### Problem to work on
Begin with the line containing "shipping: none -> 42.90" and end with the last line of the data below; return those lines exactly, and only those.

# # # #

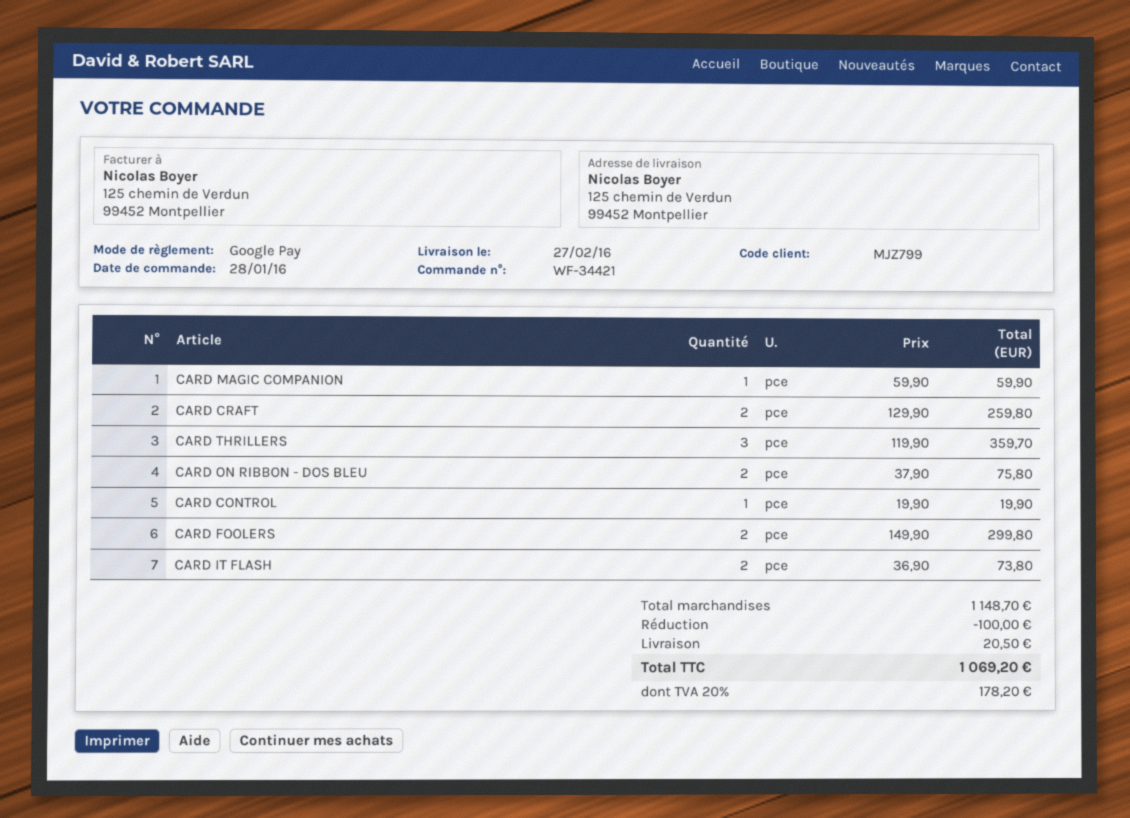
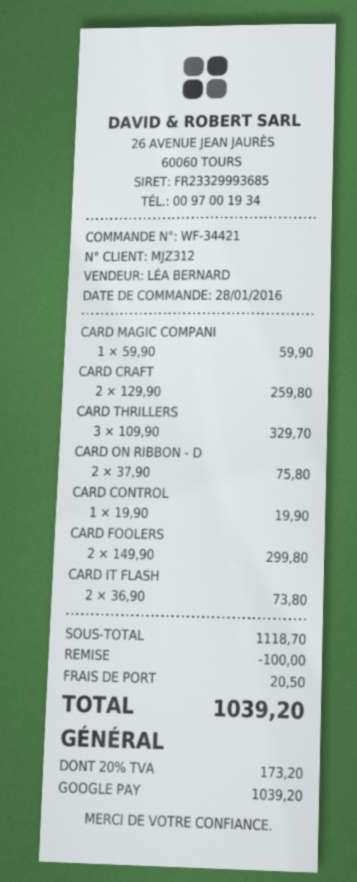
customer number: MJZ799 -> MJZ312
CARD THRILLERS: 3 x 119.90 = 359.70 -> 3 x 109.90 = 329.70
subtotal: 1148.70 -> 1118.70
tax: 20% = 178.20 -> 20% = 173.20
total: 1069.20 -> 1039.20

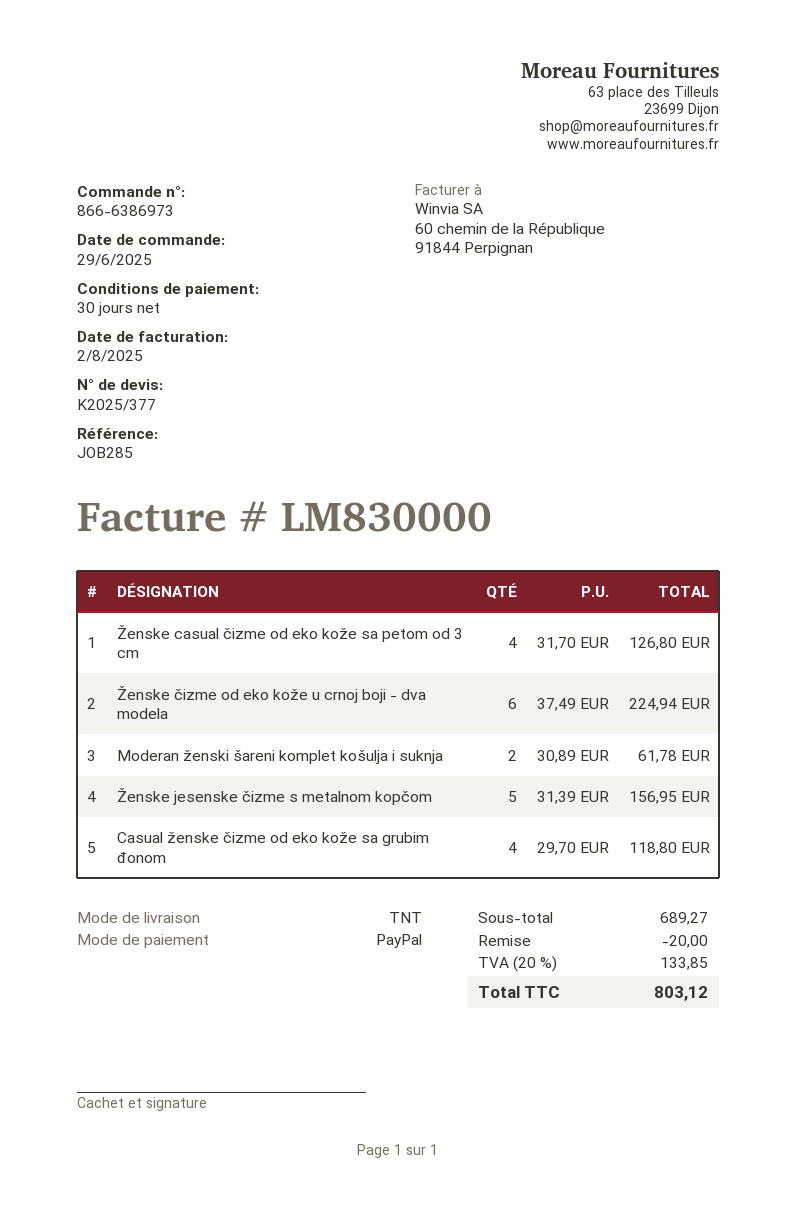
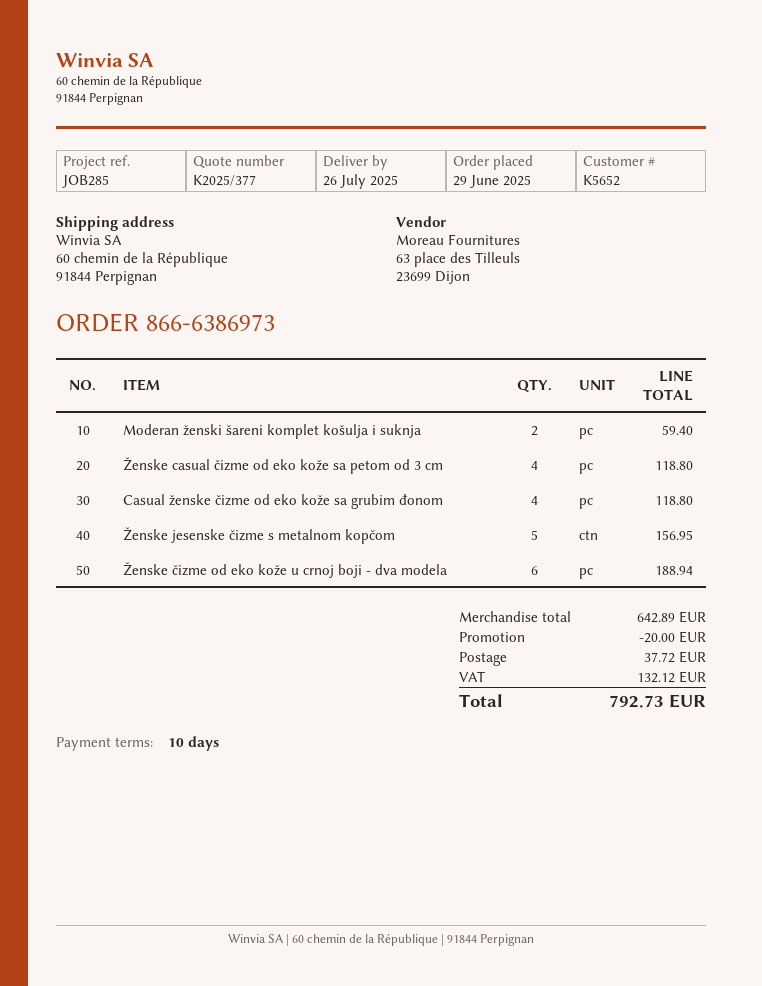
payment terms: 30 days -> 10 days
Ženske casual čizme od eko kože sa petom od 3 cm: 4 for 126.80 -> 4 for 118.80
Ženske čizme od eko kože u crnoj boji - dva modela: 6 for 224.94 -> 6 for 188.94
Moderan ženski šareni komplet košulja i suknja: 2 for 61.78 -> 2 for 59.40
subtotal: 689.27 -> 642.89
shipping: none -> 37.72
tax: 133.85 -> 132.12
total: 803.12 -> 792.73

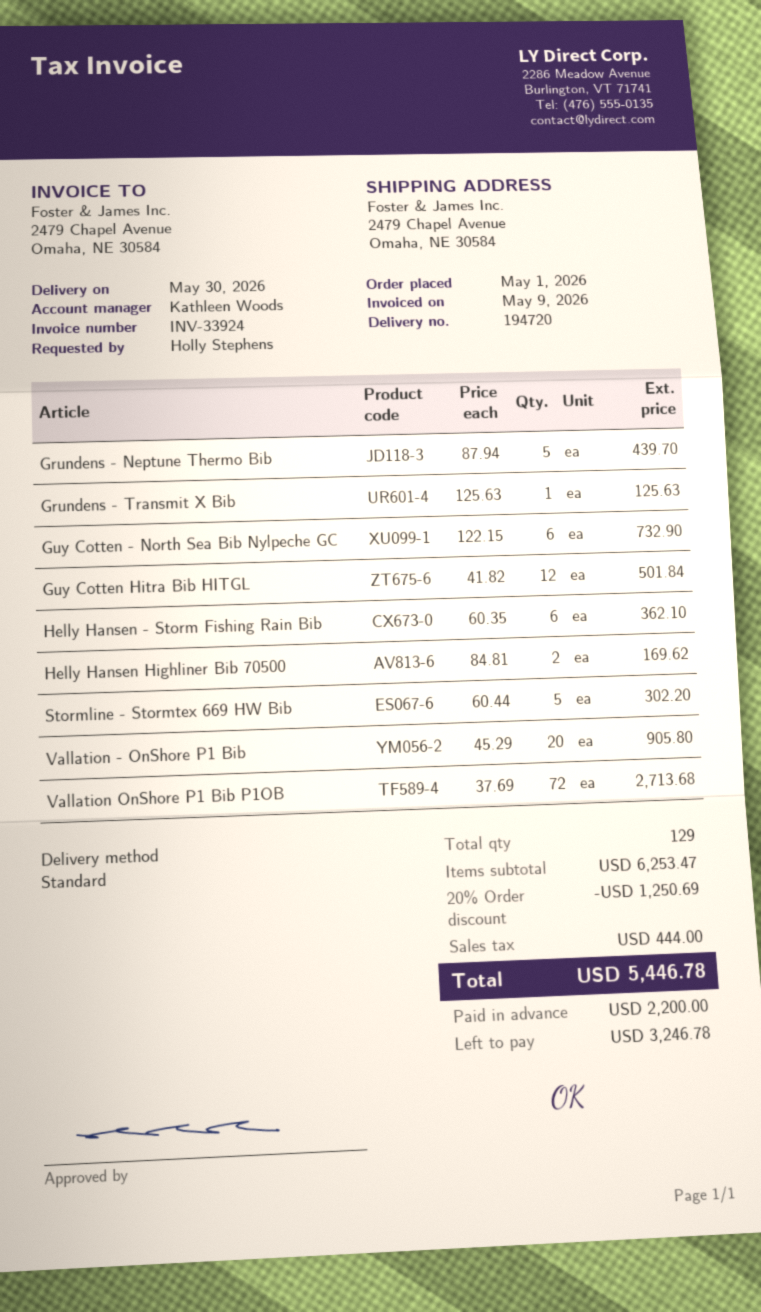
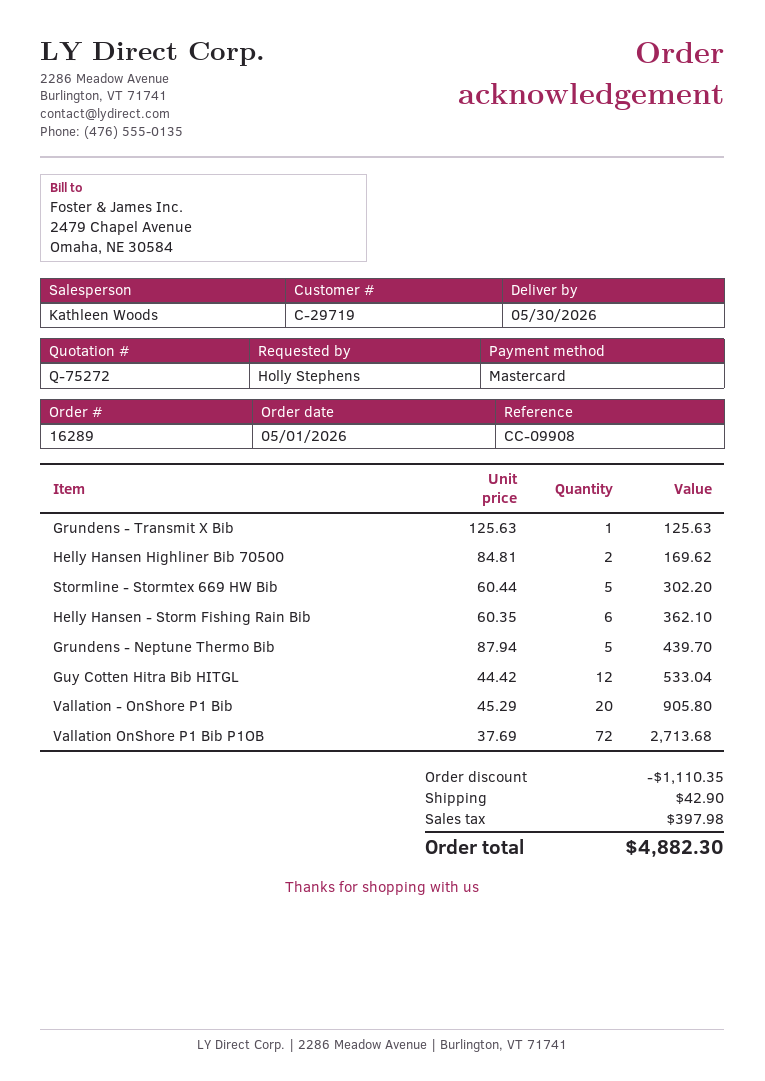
Guy Cotten - North Sea Bib Nylpeche GC: 6 x 122.15 = 732.90 -> none
Guy Cotten Hitra Bib HITGL: 12 x 41.82 = 501.84 -> 12 x 44.42 = 533.04
discount: 1250.69 -> 1110.35
shipping: none -> 42.90
tax: 444.00 -> 397.98
total: 5446.78 -> 4882.30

# # # #

### Answer to this problem
shipping: none -> 42.90
tax: 444.00 -> 397.98
total: 5446.78 -> 4882.30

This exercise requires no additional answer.